### Work to complete
Using the entries below, write out the line with "by defining an", the line with "- Now it’s time", and every line in between, exactly as each is written.

### Stored data
# # #

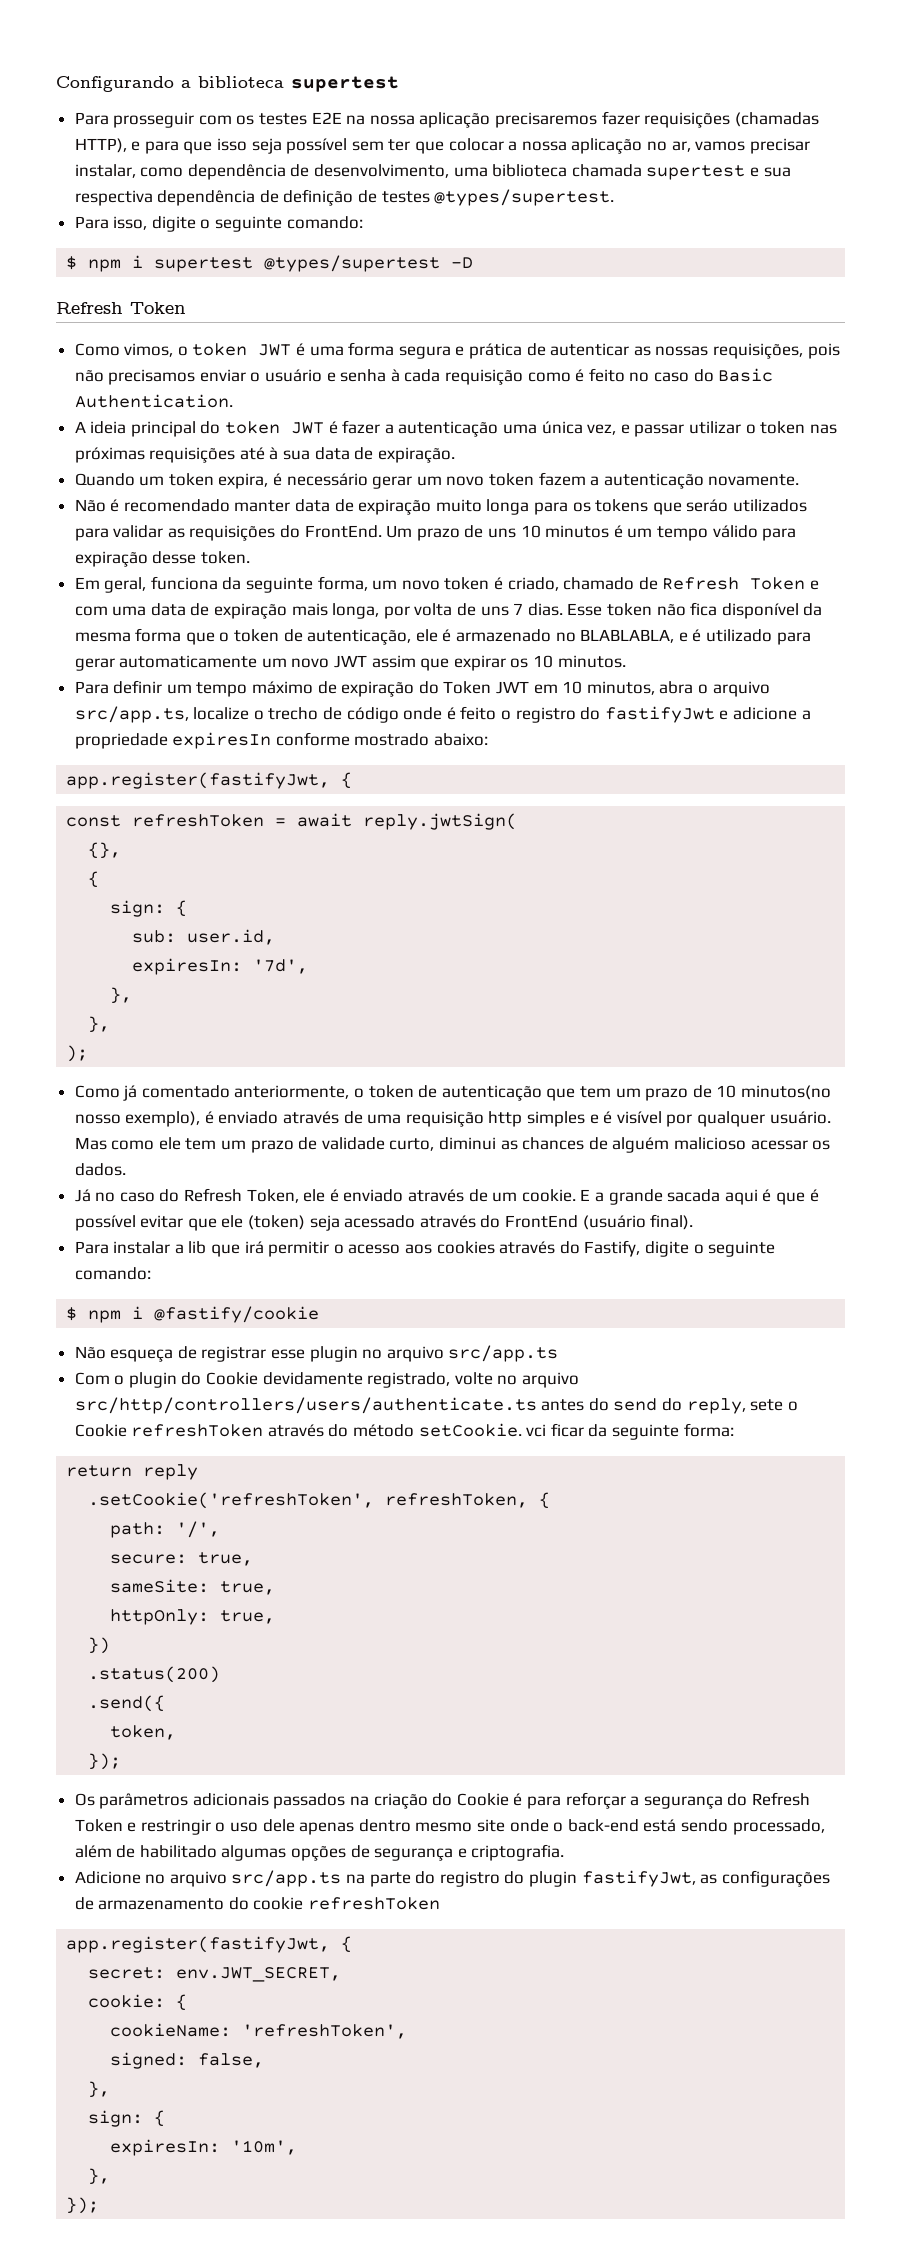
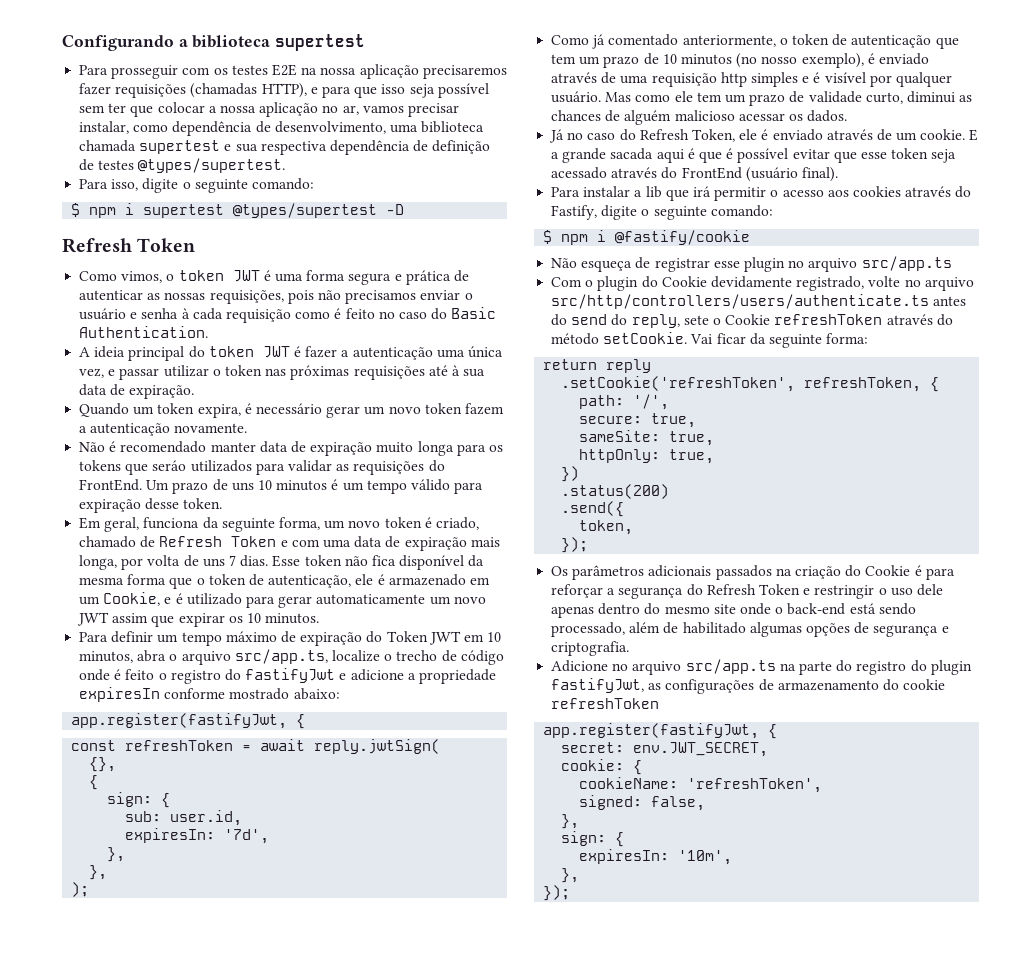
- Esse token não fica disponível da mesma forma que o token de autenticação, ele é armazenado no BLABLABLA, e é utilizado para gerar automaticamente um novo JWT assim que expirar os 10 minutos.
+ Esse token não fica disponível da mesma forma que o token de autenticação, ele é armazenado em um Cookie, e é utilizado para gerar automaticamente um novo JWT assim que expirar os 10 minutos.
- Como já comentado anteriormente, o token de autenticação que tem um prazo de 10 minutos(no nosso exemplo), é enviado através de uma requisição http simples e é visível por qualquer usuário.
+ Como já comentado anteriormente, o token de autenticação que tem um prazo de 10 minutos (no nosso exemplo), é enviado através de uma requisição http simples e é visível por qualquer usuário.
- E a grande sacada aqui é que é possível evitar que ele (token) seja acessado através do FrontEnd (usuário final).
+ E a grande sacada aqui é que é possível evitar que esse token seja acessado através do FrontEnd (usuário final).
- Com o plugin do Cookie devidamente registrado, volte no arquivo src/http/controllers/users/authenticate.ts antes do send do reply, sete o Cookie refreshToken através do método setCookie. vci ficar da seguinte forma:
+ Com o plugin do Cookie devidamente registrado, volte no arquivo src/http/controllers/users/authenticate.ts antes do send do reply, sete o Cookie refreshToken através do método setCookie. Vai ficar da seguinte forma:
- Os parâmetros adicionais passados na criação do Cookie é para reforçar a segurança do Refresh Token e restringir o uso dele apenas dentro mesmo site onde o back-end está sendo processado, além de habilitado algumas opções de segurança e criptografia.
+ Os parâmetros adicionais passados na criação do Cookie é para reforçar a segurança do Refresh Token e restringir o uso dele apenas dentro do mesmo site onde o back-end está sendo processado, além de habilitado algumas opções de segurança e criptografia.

# # #

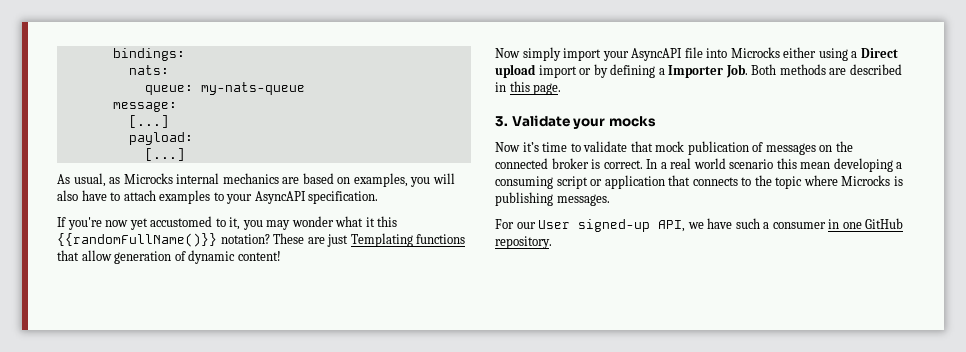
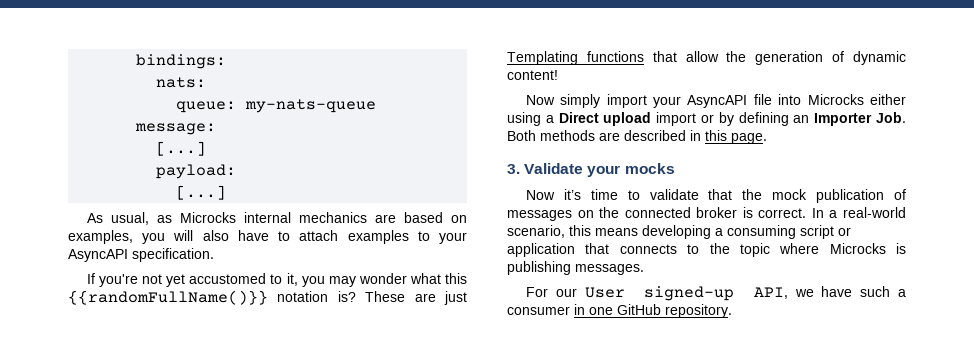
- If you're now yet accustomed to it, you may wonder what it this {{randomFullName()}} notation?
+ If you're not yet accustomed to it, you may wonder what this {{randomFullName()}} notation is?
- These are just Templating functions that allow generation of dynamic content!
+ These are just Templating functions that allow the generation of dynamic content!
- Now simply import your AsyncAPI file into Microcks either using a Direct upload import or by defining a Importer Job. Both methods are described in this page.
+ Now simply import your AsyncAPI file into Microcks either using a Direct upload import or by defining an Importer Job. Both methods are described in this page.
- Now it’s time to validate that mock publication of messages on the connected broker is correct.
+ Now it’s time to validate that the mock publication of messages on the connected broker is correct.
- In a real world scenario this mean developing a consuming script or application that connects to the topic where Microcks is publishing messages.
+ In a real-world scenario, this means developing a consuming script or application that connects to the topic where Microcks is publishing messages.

# # #

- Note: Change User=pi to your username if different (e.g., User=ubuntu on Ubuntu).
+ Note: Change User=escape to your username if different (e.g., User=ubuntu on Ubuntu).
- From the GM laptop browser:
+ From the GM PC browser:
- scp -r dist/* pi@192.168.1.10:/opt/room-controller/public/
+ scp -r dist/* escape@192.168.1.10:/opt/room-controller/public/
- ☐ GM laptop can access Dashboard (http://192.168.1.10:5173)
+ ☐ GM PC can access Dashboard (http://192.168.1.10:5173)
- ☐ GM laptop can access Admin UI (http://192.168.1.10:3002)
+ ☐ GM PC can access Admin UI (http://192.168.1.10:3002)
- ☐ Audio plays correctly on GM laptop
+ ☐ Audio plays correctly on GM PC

# # #

### Exercise solution
+ Now simply import your AsyncAPI file into Microcks either using a Direct upload import or by defining an Importer Job. Both methods are described in this page.
- Now it’s time to validate that mock publication of messages on the connected broker is correct.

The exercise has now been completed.